Antonio había disfrutado mucho con todo ello.

– Nos miran y dicen: «¡Qué hombre tan afortunado por haberse ganado el corazón de esa bella mujer!» -había comentado él entusiasmado-. Piensan en los maravillosos momentos que debemos- de pasar en la cama y me envidian.

Y después, había suspirado, ya que esos maravillosos momentos en la cama no habían sido más que una ilusión. Su corazón había estado demasiado débil como para arriesgarse a cometer esfuerzos físicos y en sus dos años juntos nunca habían hecho el amor. Sin embargo, le había provocado un placer inocente ver a todo el mundo especular sobre ellos.

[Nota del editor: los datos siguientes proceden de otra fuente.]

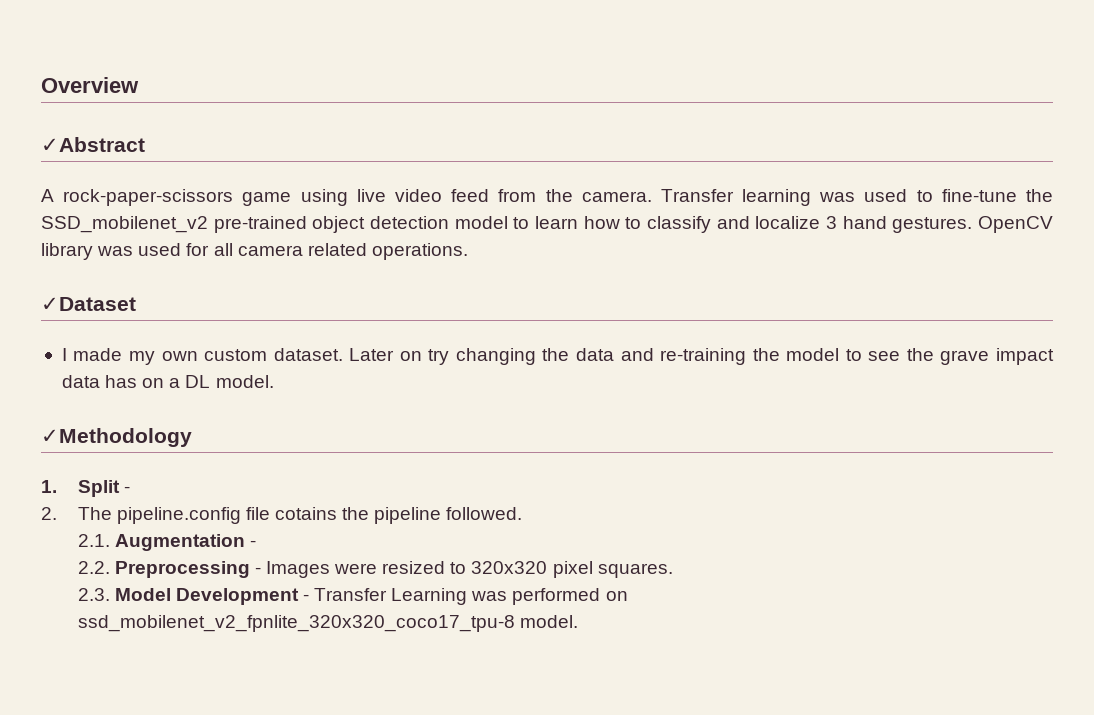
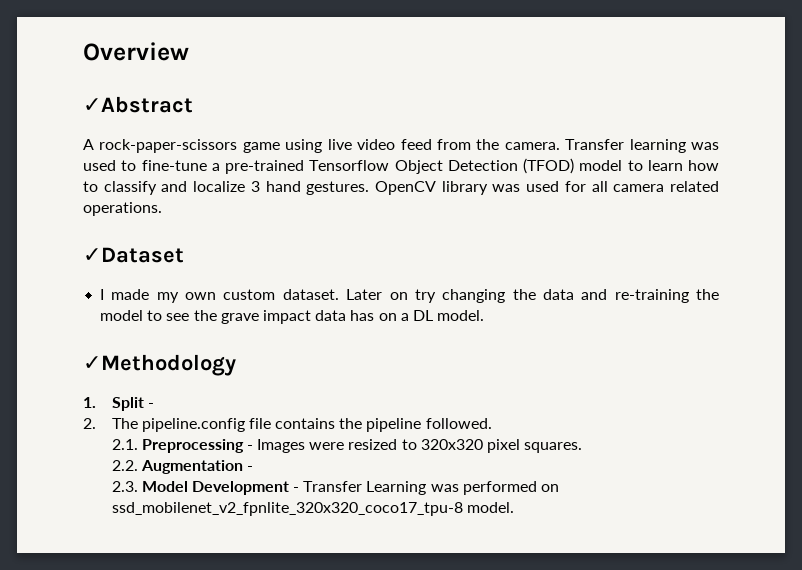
- Transfer learning was used to fine-tune the SSD_mobilenet_v2 pre-trained object detection model to learn how to classify and localize 3 hand gestures.
+ Transfer learning was used to fine-tune a pre-trained Tensorflow Object Detection (TFOD) model to learn how to classify and localize 3 hand gestures.
- 2. The pipeline.config file cotains the pipeline followed.
+ 2. The pipeline.config file contains the pipeline followed.
- 2.1. Augmentation -
- 2.2. Preprocessing - Images were resized to 320x320 pixel squares.
+ 2.1. Preprocessing - Images were resized to 320x320 pixel squares.
+ 2.2. Augmentation -

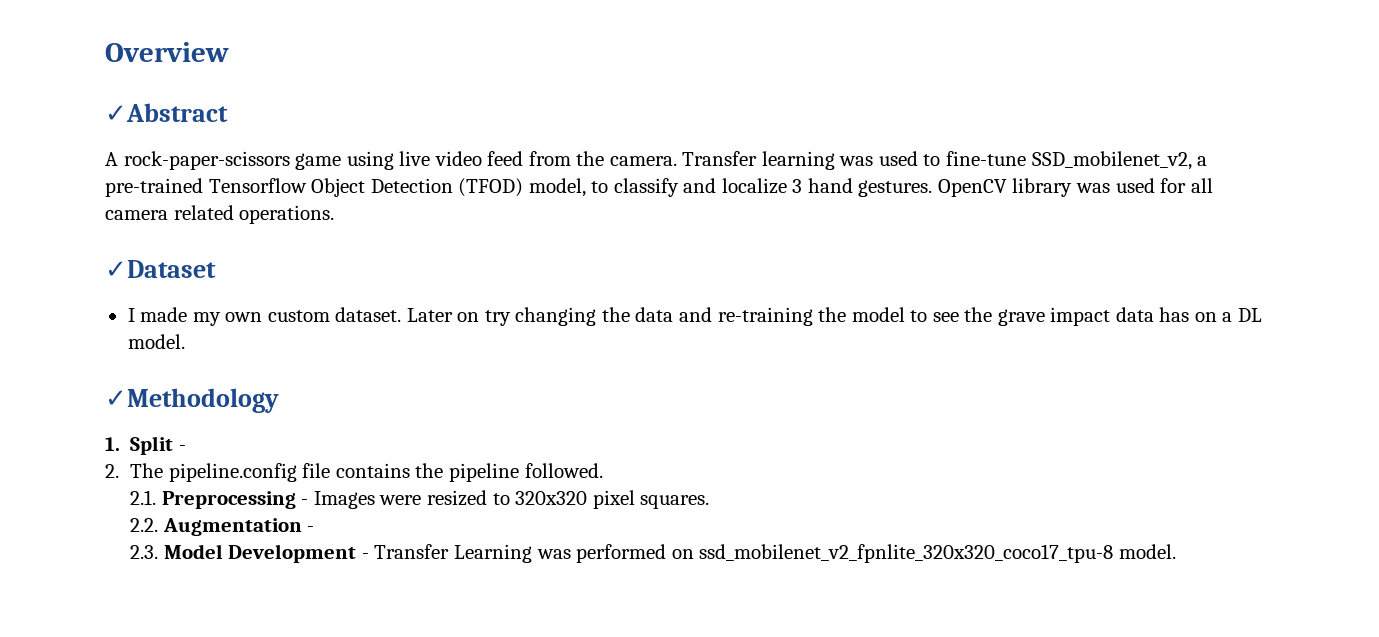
- Transfer learning was used to fine-tune a pre-trained Tensorflow Object Detection (TFOD) model to learn how to classify and localize 3 hand gestures.
+ Transfer learning was used to fine-tune SSD_mobilenet_v2, a pre-trained Tensorflow Object Detection (TFOD) model, to classify and localize 3 hand gestures.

– Voy- a echarte mucho de menos -le dijo ella ahora, frente a su tumba-. Has sido maravilloso conmigo. siempre generoso, dando mucho y tomando poco. Con la mayoría de los hombres sucede justo al contrario. Por primera vez en mi vida, me he sentido amada y protegida y ahora de repente vuelvo a estar sola.

Las -lágrimas se deslizaban por su rostro mientras acariciaba la lápida de mármol.

– ¿Por qué has tenido que morir? Siempre supimos que iba a suceder, pero creíamos que, si teníamos cuidado, podríamos alargar tu vida. Y lo hicimos. Tuviste todos esos meses con los que no contabas y las cosas parecían ir yendo bien, pero entonces, de pronto…

Aún podía verlo, estaba riendo y de pronto se detuvo, su rostro se contrajo y la risa se convirtió en sonidos de asfixia mientras sufría su último ataque al corazón. Así acabó todo.

– Adiós -susurró-. Siempre te llevaré en mi corazón.

Habían estado tan unidos en espíritu que sentía que aún estaba con ella mientras el taxi la llevaba al aeropuerto y montaba en el avión. Durante las largas y oscuras horas en las que cruzó el océano, él volvía a estar allí, recordándole cómo había surgido su extraño matrimonio.